Bloomfield had been out of work since he was sacked as Luton boss in October 2025 when he was appointed at Oxford at a time when they were 23rd in the Championship, three points adrift of safety.

He came in after Rowett had overseen a dismal spell of one win in ten matches.

Bloomfield began his managerial career at Colchester United before taking over from Gareth Ainsworth at Wycombe Wanderers in 2023.

After leading the Chairboys to the League One automatic promotion places amid the challenge of big-spending Birmingham City and Wrexham last season, he left the club to take over at Luton.

But Bloomfield was unable to prevent the Hatters from suffering back-to-back relegations to the third tier and was dismissed after an underwhelming start to the season, with the club 11th in the table.

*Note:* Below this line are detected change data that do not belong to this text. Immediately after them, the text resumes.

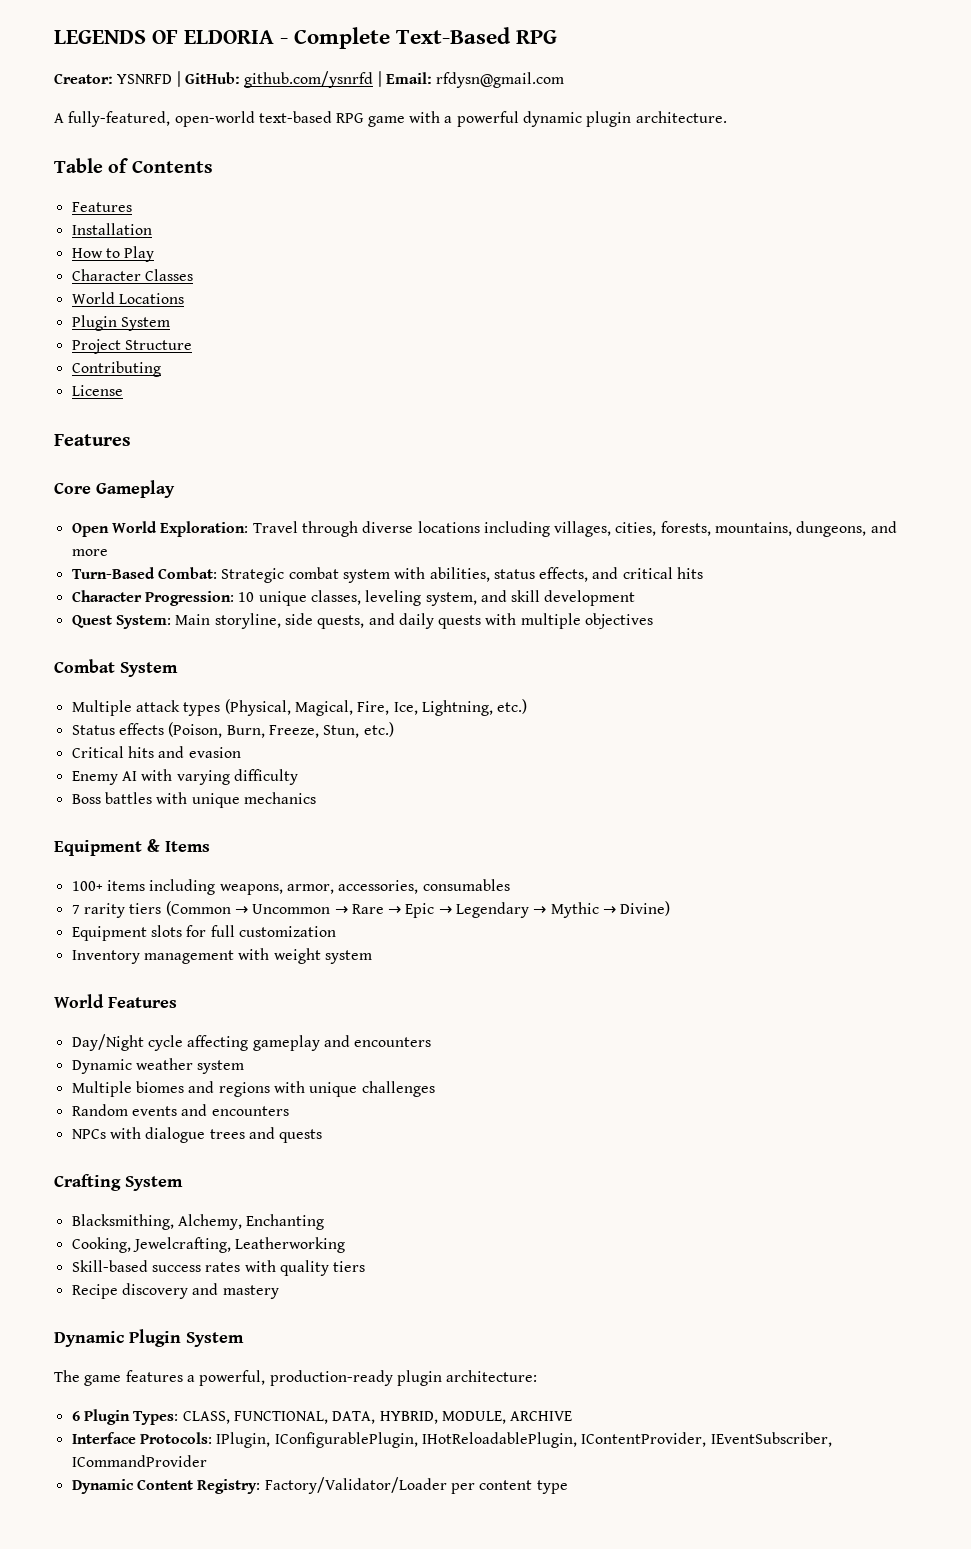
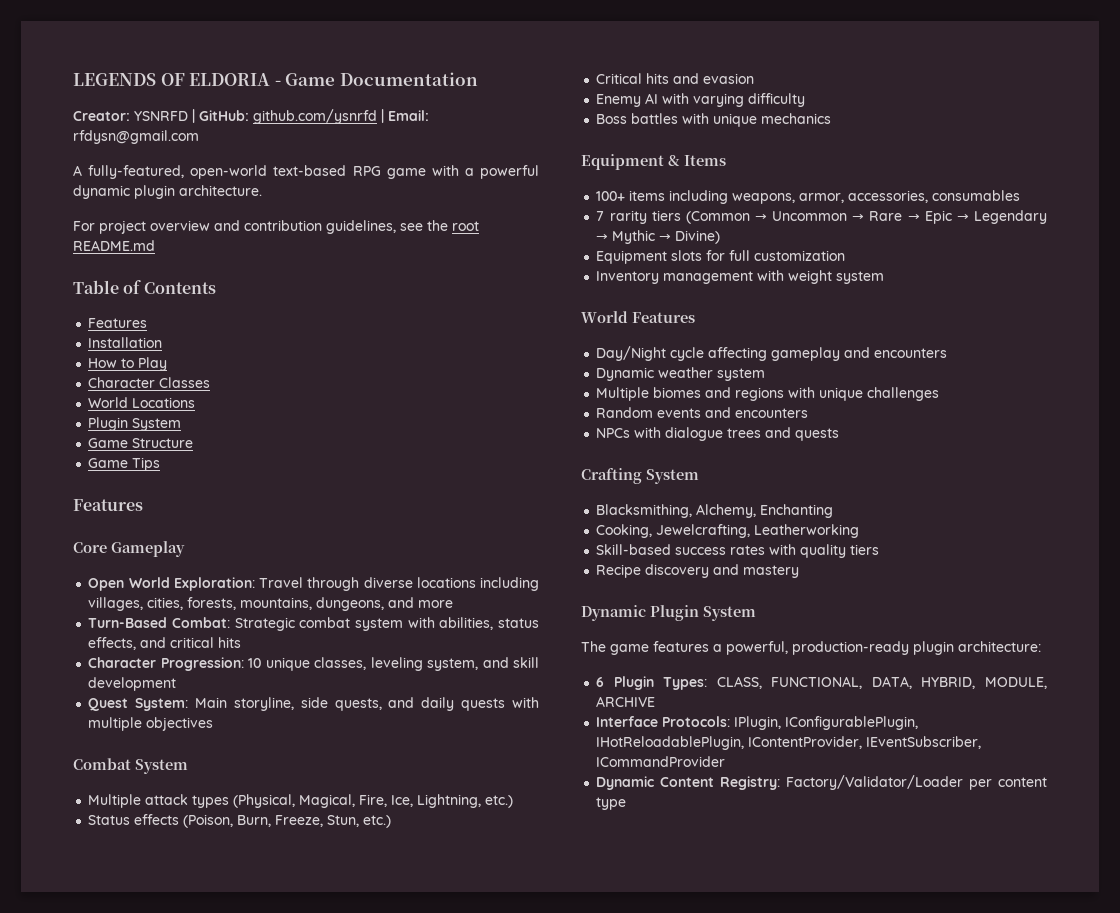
- LEGENDS OF ELDORIA - Complete Text-Based RPG
+ LEGENDS OF ELDORIA - Game Documentation
+ For project overview and contribution guidelines, see the root README.md
- Project Structure
+ Game Structure
- Contributing
- License
+ Game Tips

Speaking after Oxford’s relegation was confirmed in April, Bloomfield said he was confident of keeping his job.

“I’ve enjoyed my time at the club. It’s obviously not been the outcome that we wanted for the season.

“We’ve been pleasantly content with some of the improvements we have made but ultimately we wanted to stay in the league.

“I’ve not given much thought to my job and the bigger situation and ultimately, as a manager or head coach, all you can do is focus on being the best you can be,” he said in April.

Oxford looked capable of pulling off a “great escape” in late February and early March when they won three games in a row to move up to 21st.

However, just two wins in the following eight matches saw them lose ground on the sides above them.

Relegation brought an end to a two-year spell in the second tier after they won promotion via the League One play-offs in 2023-24.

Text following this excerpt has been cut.